One officer, who was present, left the police and became a criminologist. He later made this observation, “When you have a body of men … and a hierarchy of authority, violence is bound to occur.” This is all I can remember, but what it means is, that it’s not sufficient to blame the men on the ground for breaking the rules, because they know their actions have been implicitly sanctioned by their superiors. One policy could be banned is that of officers being told to conceal their identifying numbers in these situations … and advising reporters to stay away!

Now, not all coppers are bastards but the point I’m making is that the job is. The question is, whose ‘peace’ is being kept, whose ‘order’ is being protected?
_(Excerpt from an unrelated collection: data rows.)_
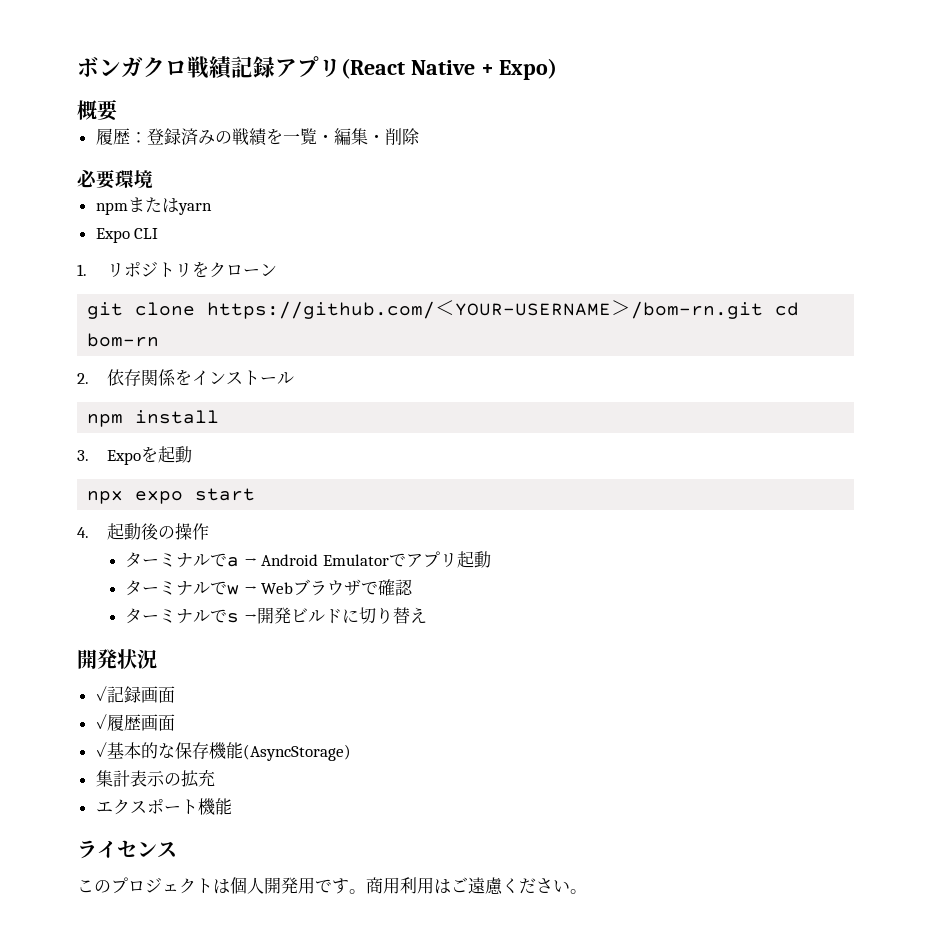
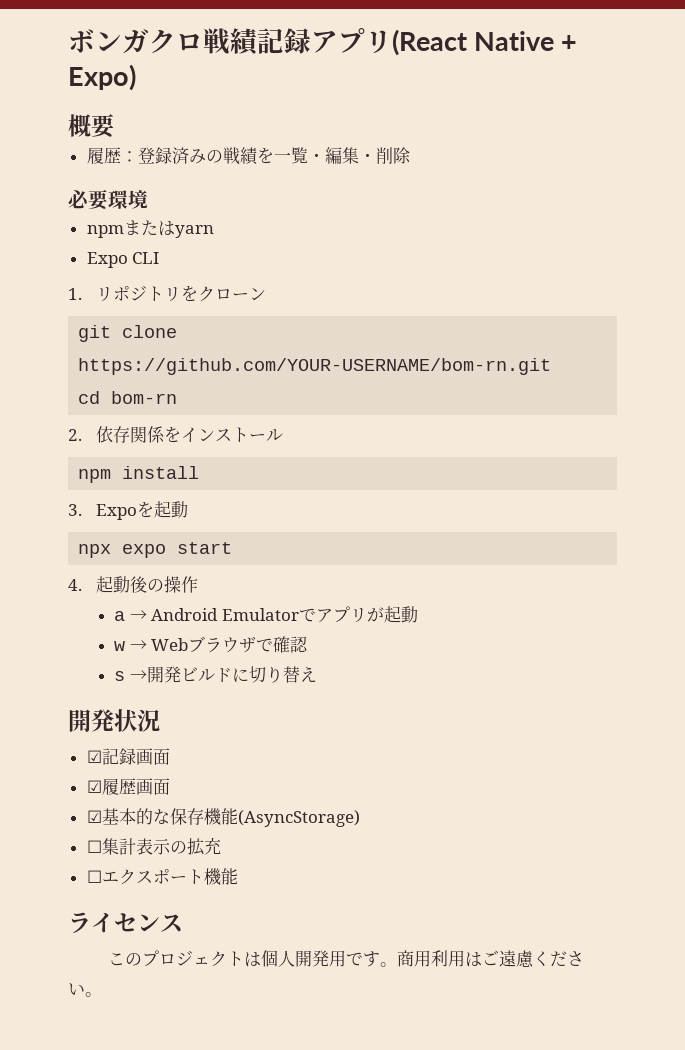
- git clone https://github.com/＜YOUR-USERNAME＞/bom-rn.git cd bom-rn
+ git clone https://github.com/YOUR-USERNAME/bom-rn.git
+ cd bom-rn
- ターミナルでa → Android Emulatorでアプリ起動
- ターミナルでw → Webブラウザで確認
+ a → Android Emulatorでアプリが起動
+ w → Webブラウザで確認
- ターミナルでs →開発ビルドに切り替え
+ s →開発ビルドに切り替え
- ✓記録画面
+ ☑記録画面
- ✓履歴画面
+ ☑履歴画面
- ✓基本的な保存機能(AsyncStorage)
+ ☑基本的な保存機能(AsyncStorage)
- 集計表示の拡充
+ ☐集計表示の拡充
- エクスポート機能
+ ☐エクスポート機能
Why do fascist marchers get more police protection than anti-fascists? Why do strikers and pickets get beaten up but not thieving bosses? Why are Romanies and other travellers prevented from stopping for a night’s rest, while you’ll be told to shut down if your party or festival music disturbs the sleep of well-off neighbours? Work it out.

Update: 11.10.16
As J Edgar Hoover, head of the FBI, said in 1968, “Justice is merely incidental to law and order.”
That’s telling it as it is.

RA 3.10.16

[* A number of the travellers successfully sued Wiltshire Police for ‘false imprisonment, damage to property and wrongful arrest’ and one police sergeant was found guilty of actual bodily harm. It was only a token victory because legal costs swallowed all the compensation they were awarded. If you want to see some more, here’s a documentary made in 1991: YouTube video ]

A word to the wise
The word ‘mob’ comes from a legal term in Latin, ‘mobile vulgus’, which my dictionary translates as ‘the fickle multitude’ but I prefer ‘the mobile common people’. The state wants you screwed into your place (and in debt) – Don’t move! Sit still! – and, especially, don’t organise yourselves without the authorities sayso.